Palestinians have denounced Israeli apartheid for decades. As the world catches up, how will it react?

A Palestinian demonstrator stands in front of an Israeli soldier during a protest of Israel's separation barrier in the West Bank in 2013. (Majdi Mohammed/AP)
A Palestinian demonstrator stands in front of an Israeli soldier during a protest of Israel's separation barrier in the West Bank in 2013. (Majdi Mohammed/AP)

Last week, I found myself with a group of friends hiding from the chill of Ramallah, West Bank, to discuss Amnesty International’s recent report designating Israel an apartheid regime. And even though we welcomed it, we couldn’t hide our frustration.

With the release of a 278-page report compiled over a period of four years, Amnesty joined Human Rights Watch and the Israeli rights group B’Tselem in laying out how Israel is committing the crime of apartheid against Palestinians.

Israeli representatives — after failing to stop Amnesty from publishing the report — were quick to denounce it, calling it radical and antisemitic. Commentators, meanwhile, applauded the “groundbreaking” reports, calling this moment a “reckoning”.

The fact is that Palestinians have painstakingly documented the reality of apartheid for the past seven decades. Our voices shouldn’t require validation from international organizations. Yet it’s still sobering to see these organizations receiving the same attacks that Palestinians often get for speaking the truth.

The Amnesty International and Human Rights Watch reports detail four major pillars of Israeli apartheid across the whole of Palestine and Palestinians: intent to oppress and dominate the Palestinian people; fragmentation into domains of control; segregation and control; and dispossession of land and property.

However, Amnesty makes the distinction of saying that apartheid and domination include Palestinians across the entirety of historic Palestine. This is a step in the right direction, given that human rights groups have often focused on Israeli discriminatory practices only in the West Bank and Gaza.

For too long the media, politicians and, yes, even human rights organizations have ignored the deep essence of apartheid. This isn’t just about the intentional discrimination between non-Jewish Palestinians and Jewish Israelis. The settler-colonialist practices of Israeli abuse and apartheid vary across the West Bank, Gaza, Jerusalem, historic Palestine and the diaspora, and have fractured the collective Palestinian experience.

The findings of human rights organizations are not just mere accusations and allegations; they outline Israeli apartheid practices through concrete evidence. But why are these organizations doing work that should be carried out by the International Criminal Court? It’s clear even our own corrupt Palestinian “representatives” have also failed in making the case, since they are more concerned with securing their own power rather than justice.

For too long Israel has been able to avoid deep scrutiny over its practices of systemic repression.

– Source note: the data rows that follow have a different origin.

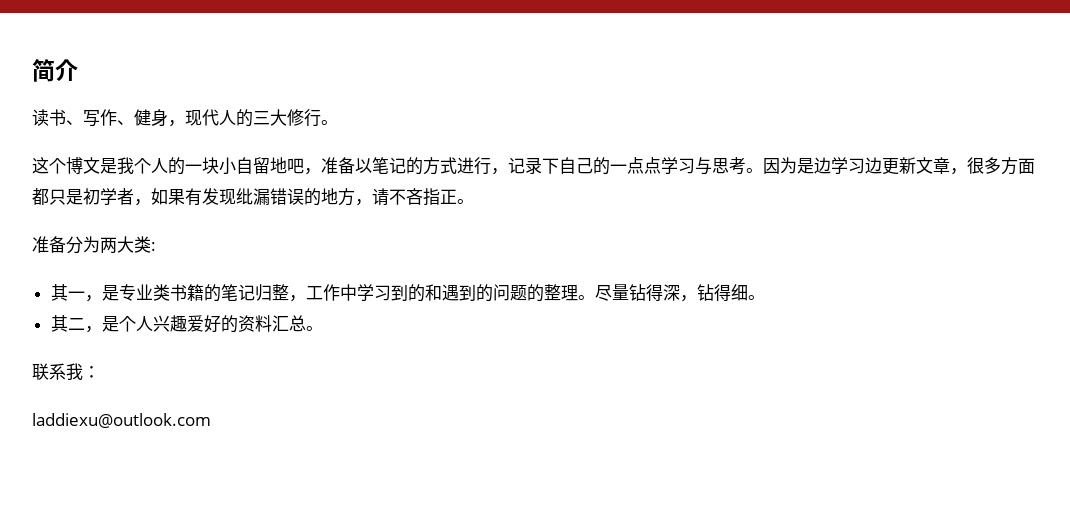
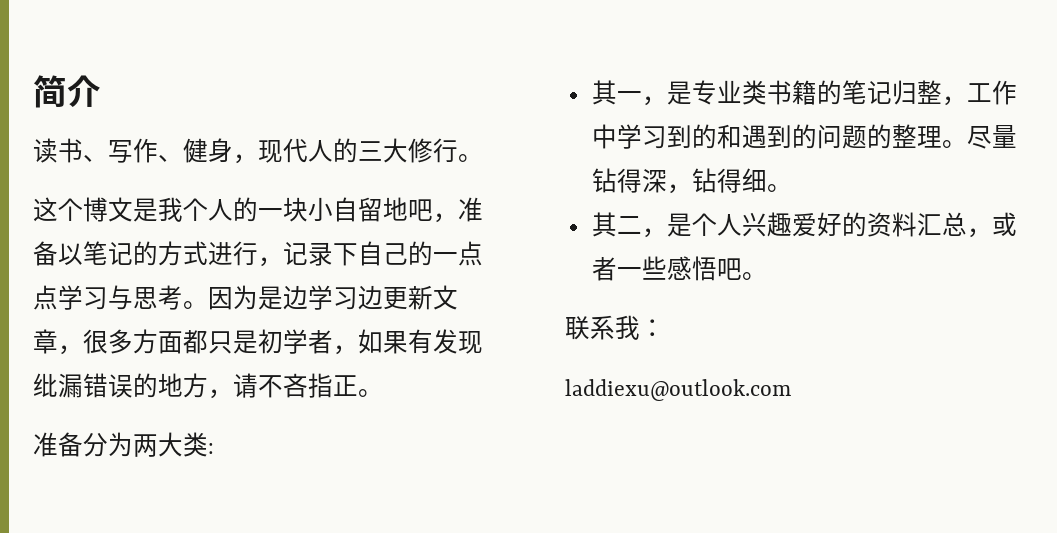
- 其二，是个人兴趣爱好的资料汇总。
+ 其二，是个人兴趣爱好的资料汇总，或者一些感悟吧。

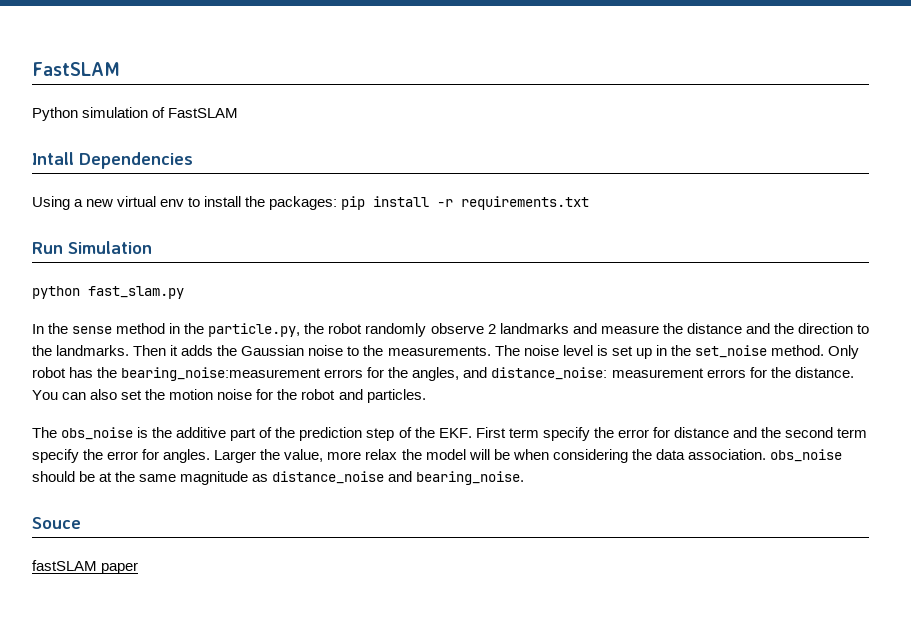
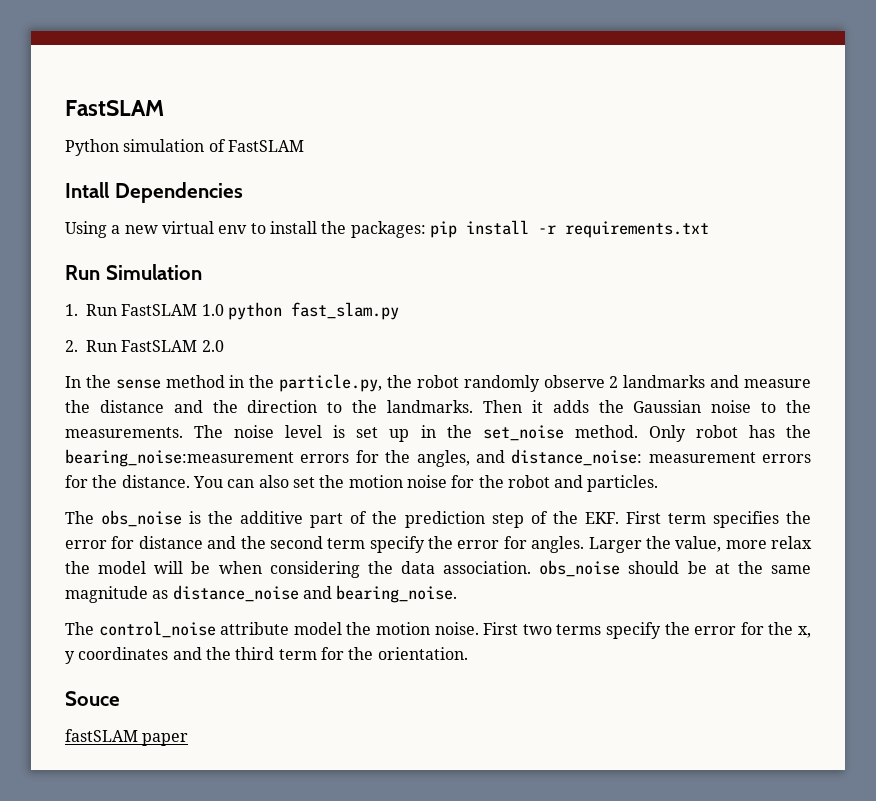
- python fast_slam.py
+ 1. Run FastSLAM 1.0 python fast_slam.py
+ 2. Run FastSLAM 2.0
- The obs_noise is the additive part of the prediction step of the EKF. First term specify the error for distance and the second term specify the error for angles.
+ The obs_noise is the additive part of the prediction step of the EKF. First term specifies the error for distance and the second term specify the error for angles.
+ The control_noise attribute model the motion noise. First two terms specify the error for the x, y coordinates and the third term for the orientation.

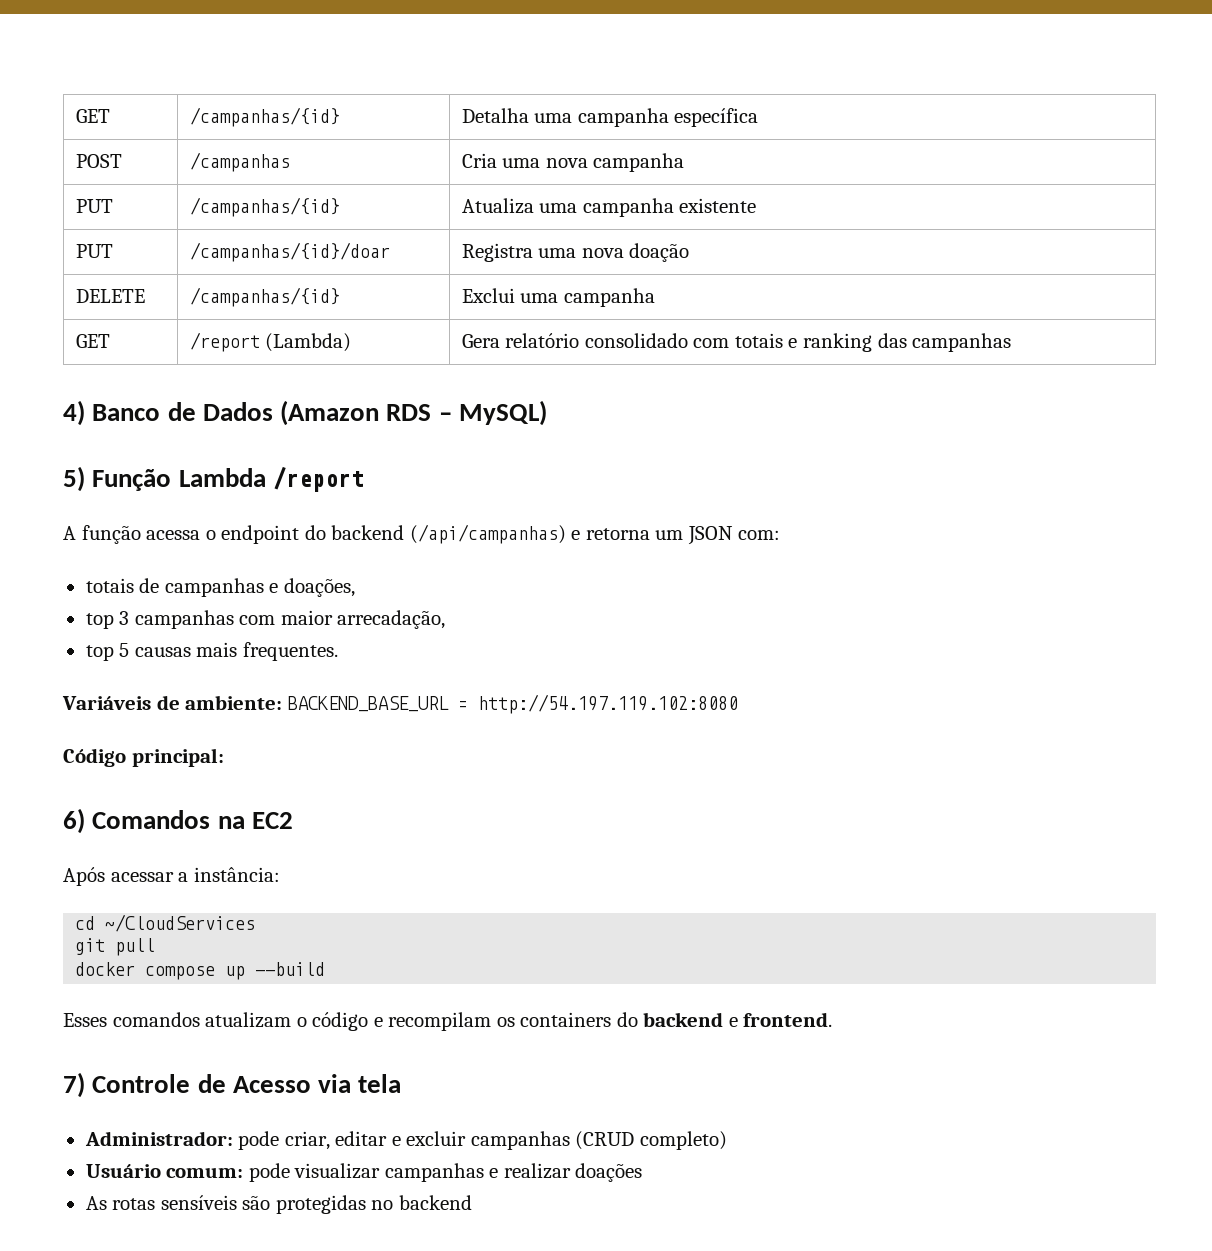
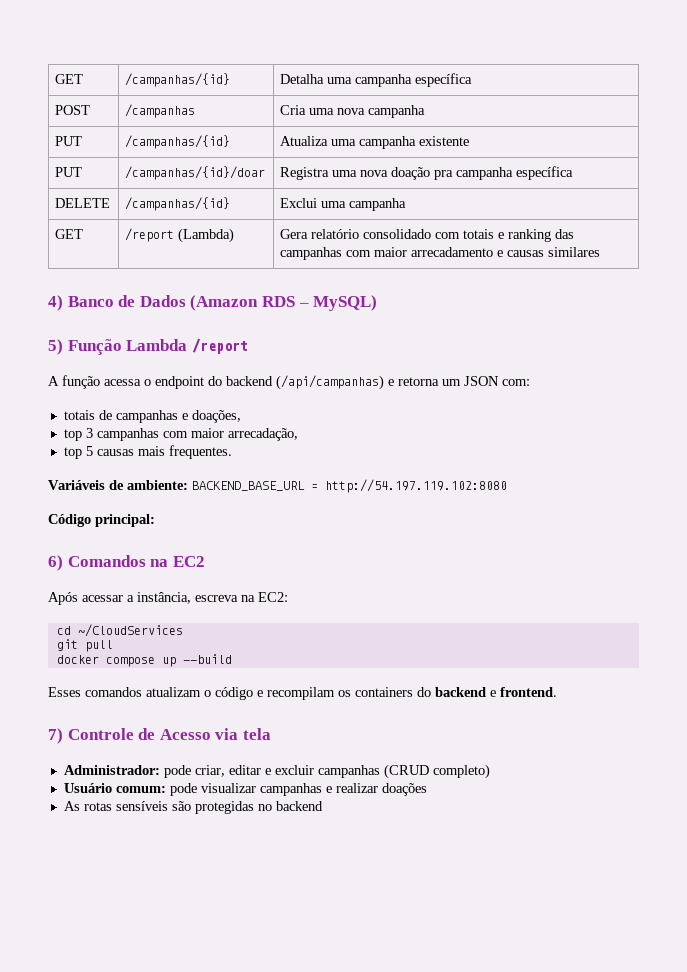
- PUT | /campanhas/{id}/doar | Registra uma nova doação
+ PUT | /campanhas/{id}/doar | Registra uma nova doação pra campanha específica
- GET | /report (Lambda) | Gera relatório consolidado com totais e ranking das campanhas
+ GET | /report (Lambda) | Gera relatório consolidado com totais e ranking das campanhas com maior arrecadamento e causas similares
- Após acessar a instância:
+ Após acessar a instância, escreva na EC2:

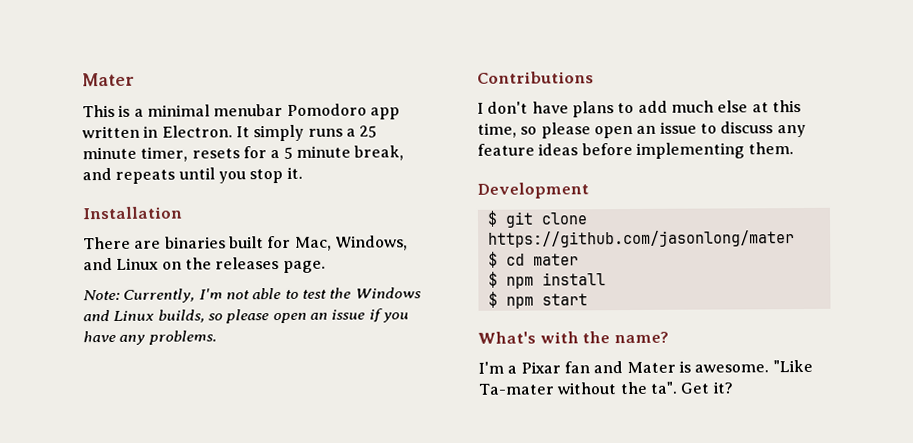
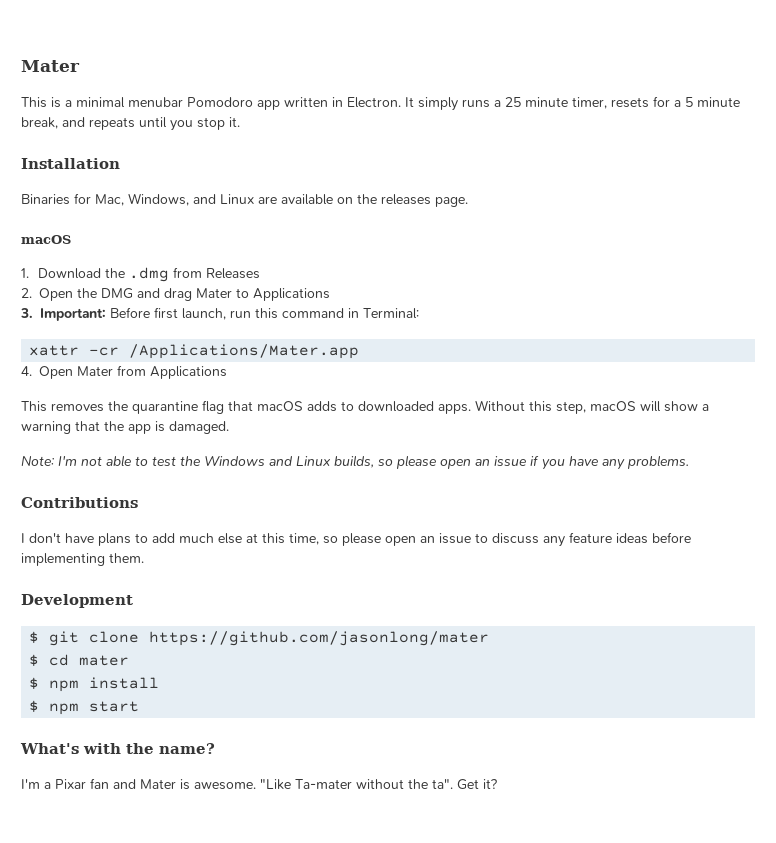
- There are binaries built for Mac, Windows, and Linux on the releases page.
+ Binaries for Mac, Windows, and Linux are available on the releases page.
+ macOS
+ 1. Download the .dmg from Releases
+ 2. Open the DMG and drag Mater to Applications
+ 3. Important: Before first launch, run this command in Terminal:
+ xattr -cr /Applications/Mater.app
+ 4. Open Mater from Applications
+ This removes the quarantine flag that macOS adds to downloaded apps. Without this step, macOS will show a warning that the app is damaged.
- Note: Currently, I'm not able to test the Windows and Linux builds, so please open an issue if you have any problems.
+ Note: I'm not able to test the Windows and Linux builds, so please open an issue if you have any problems.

But the campaign to discredit and vilify is intensifying. Rights groups are being targeted and labeled terrorist organizations.

But there are other, perhaps less obvious ways in which Israel distracts from its abuses. The fact that rights groups are now echoing each other, for instance, traps us all in a debate loop, protracting the necessary legal actions. Another strategic approach is the way Israel weaponizes charges of anti-Semitism to manipulate and gaslight.

An Israeli ambassador to the United Nations once accused the international body of colluding with “supporters of terror” for addressing Israel’s military occupation of the West Bank and Gaza. The head of the American Jewish Committee warned that to “equate the liberal democratic State of Israel with the system of apartheid in South Africa is nothing short of a canard, a libel”. Yet until today, as a state recognized in the United Nations, Israel has not ratified the apartheid convention.

The baseless attacks would be tragically comical if they didn’t pose a serious obstruction to our pursuit of dignity and freedom. One day Israel supporters are calling movie stars and ice cream companies antisemitic over social media, the next they’re trying to shut down debate with “What about Hamas?” or the paternalistic “Palestinian leadership is the real problem for Palestinians, not Israel”. They falsely conflate confronting Israeli repression as attacking the right of Jewish people to exist.

But now, some are seeing the reality that Palestinians have decried for decades. Israel, for its part, seems more intent on attacking the apartheid label than doing anything to actually dismantle its apartheid regime.

Mariam Barghouti is a Palestinian writer and researcher based in Ramallah, West Bank.